Readers will know — especially if they're subscribers who got the March issue — that Canadian officials, driven or goaded by the homosexualist lobby, have begun trying to remove from Christians their freedom to articulate their religion's moral teaching. The Alberta Human Rights Commission is, for example, threatening the Catholic bishop of Calgary, Fred Henry, for arguing against homosexual marriage in a letter he sent to his diocese.
The Christianity.ca website ("Ca" stands for Canada) offers two revealing articles by Lorne Gunter of the National Post: Chipping Away at Religion and the following week's column Gay? Cool. Christian? Not So Much.
We've also just posted two articles on Canada from the March issue: Rory Leishman's Mad Court Disease and Ian Hunter's Fallen Tortes and Vicars.
You will find the reports worrisome. Many homosexuals seem to need not only tolerance, and not only acceptance, but approval. Not suprisingly, if an irrepressible inner voice, of conscience or of culture, tells them that there something wrong with the thing they are doing yet they find themselves unwilling to stop.

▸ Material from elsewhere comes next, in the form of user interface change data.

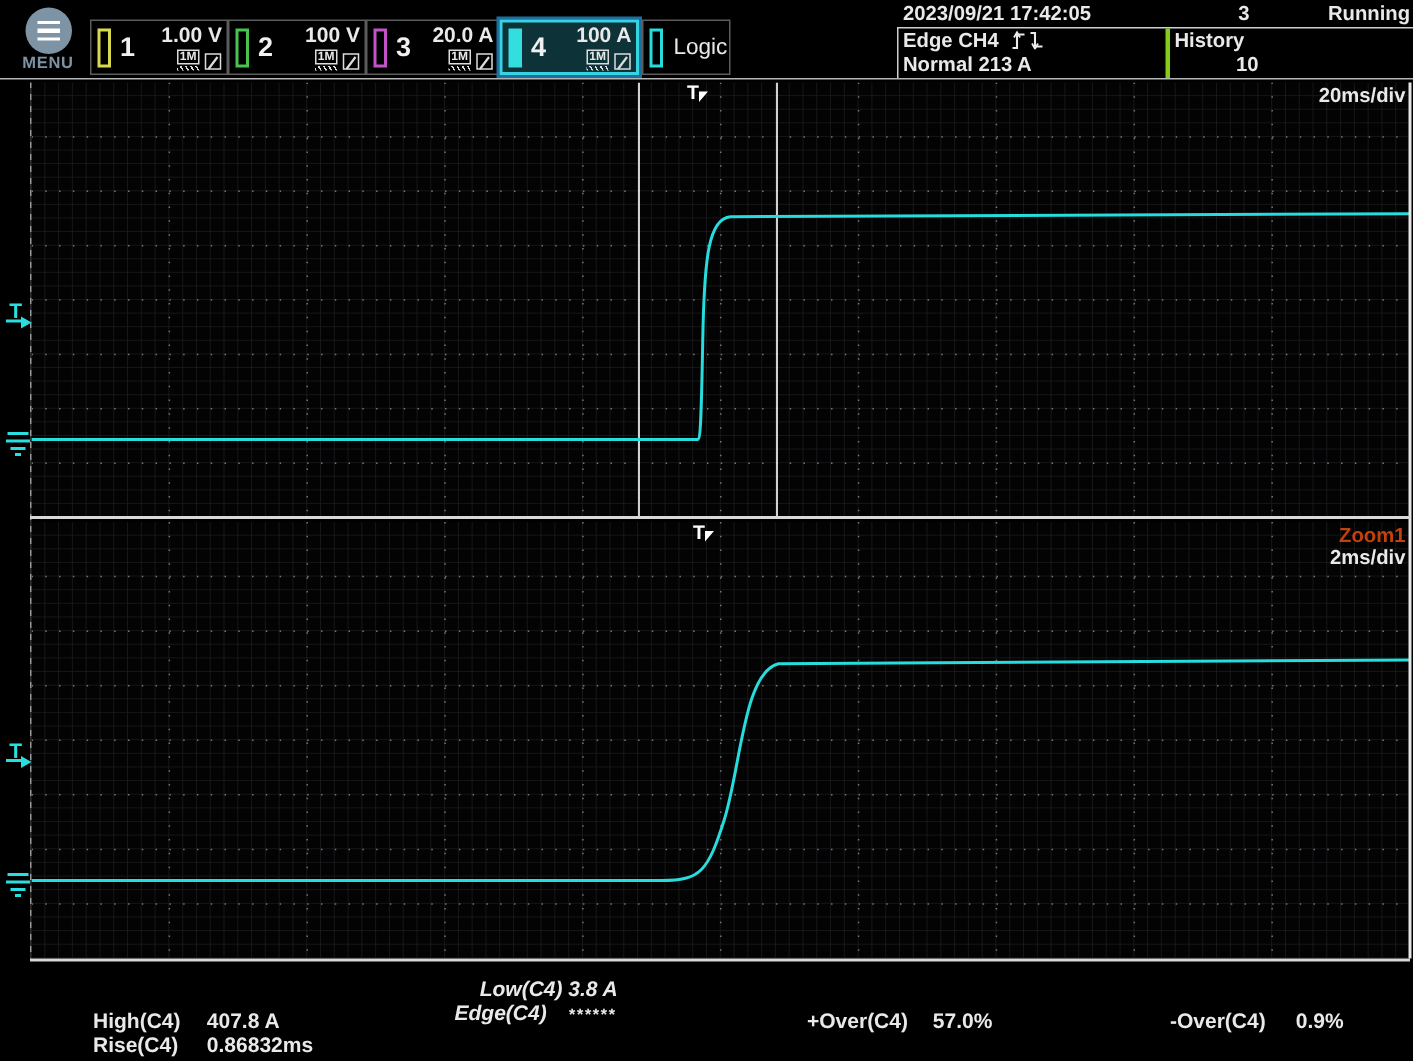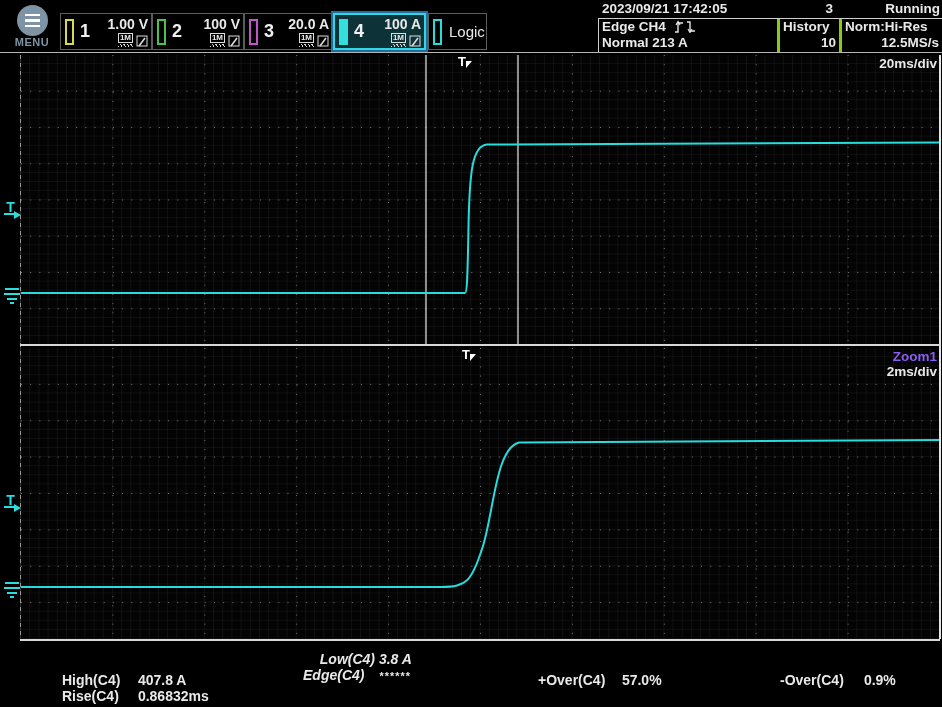--- a/index.html
+++ b/index.html
@@ -183,24 +183,20 @@
             <path d="M1 2 H4 V11 H9" fill="none" stroke="#e9e9e9" stroke-width="1.4"></path>
             <path d="M2 9 L4 12.5 L6 9" fill="none" stroke="#e9e9e9" stroke-width="1.2"></path>
             </svg>
         </span>
       </div>
       <div>Normal 213 A</div>
     </div>
     <div class="info-cell" id="cell-history">
       <div>History</div>
       <div class="cell-line2">10</div>
-    </div>
-    <div class="info-cell" id="cell-acq">
-      <div>Norm:Hi-Res</div>
-      <div class="cell-line2">12.5MS/s</div>
     </div>
   </div>
 </div>
 
 <div class="abs" id="topbar-divider"></div>
 
 <div class="abs grat-wrap" id="grat-main">
   <svg width="919" height="290">
     <defs>
       <pattern id="mg1" width="9.19" height="9.0625" patternUnits="userSpaceOnUse">
@@ -292,21 +288,21 @@
     <span class="arr"></span>
   </div>
 <svg class="abs" style="left:3px;top:581px;" width="18" height="18">
   <g stroke="#29dede" stroke-width="2">
     <line x1="2" y1="2" x2="16" y2="2"></line>
       <line x1="1" y1="7" x2="17" y2="7"></line>
     <line x1="4" y1="12" x2="14" y2="12"></line>
       <line x1="7" y1="16" x2="11" y2="16"></line>
   </g>
 </svg>
-<div class="abs view-label" style="right: 5px; top: 349px; color: #8b5cf6;">Zoom1</div>
+<div class="abs view-label" style="right: 5px; top: 349px; color: #c2410c;">Zoom1</div>
 <div class="abs view-label" style="right:5px;top:364px;">2ms/div</div>
 
 <div class="abs meas-group" style="left:62px;top:673px;">
   <div><span class="meas-label w72">High(C4)</span>
        <span>407.8 A</span></div>
   <div><span class="meas-label w72">Rise(C4)</span>
        <span>0.86832ms</span></div>
 </div>
 <div class="abs meas-group" style="left:303px;top:652px;font-style:italic;">
   <div style="text-align:right;"><span class="meas-label w72">Low(C4)</span>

Anything less than approval is treated as oppression, and certainly any statement that homosexuality is wrong is felt to be so. If you feel this passionately enough, you go to the state to try to rid the world of your oppressors, which provides the feeling you are campaigning, altruistically, for justice. By framing the issue as a question of justice for the victimized and freedom from oppression, you can also convince yourself that you are not stamping out the fundamental rights of others. That's the neatest trick of the business.
Christians should not underestimate the passion and energy which homosexualist activists can put into this cause, nor the resources of time and money (being free of the financial responsibilities the rest of us have for our children) they can bring to it. Just look at Canada.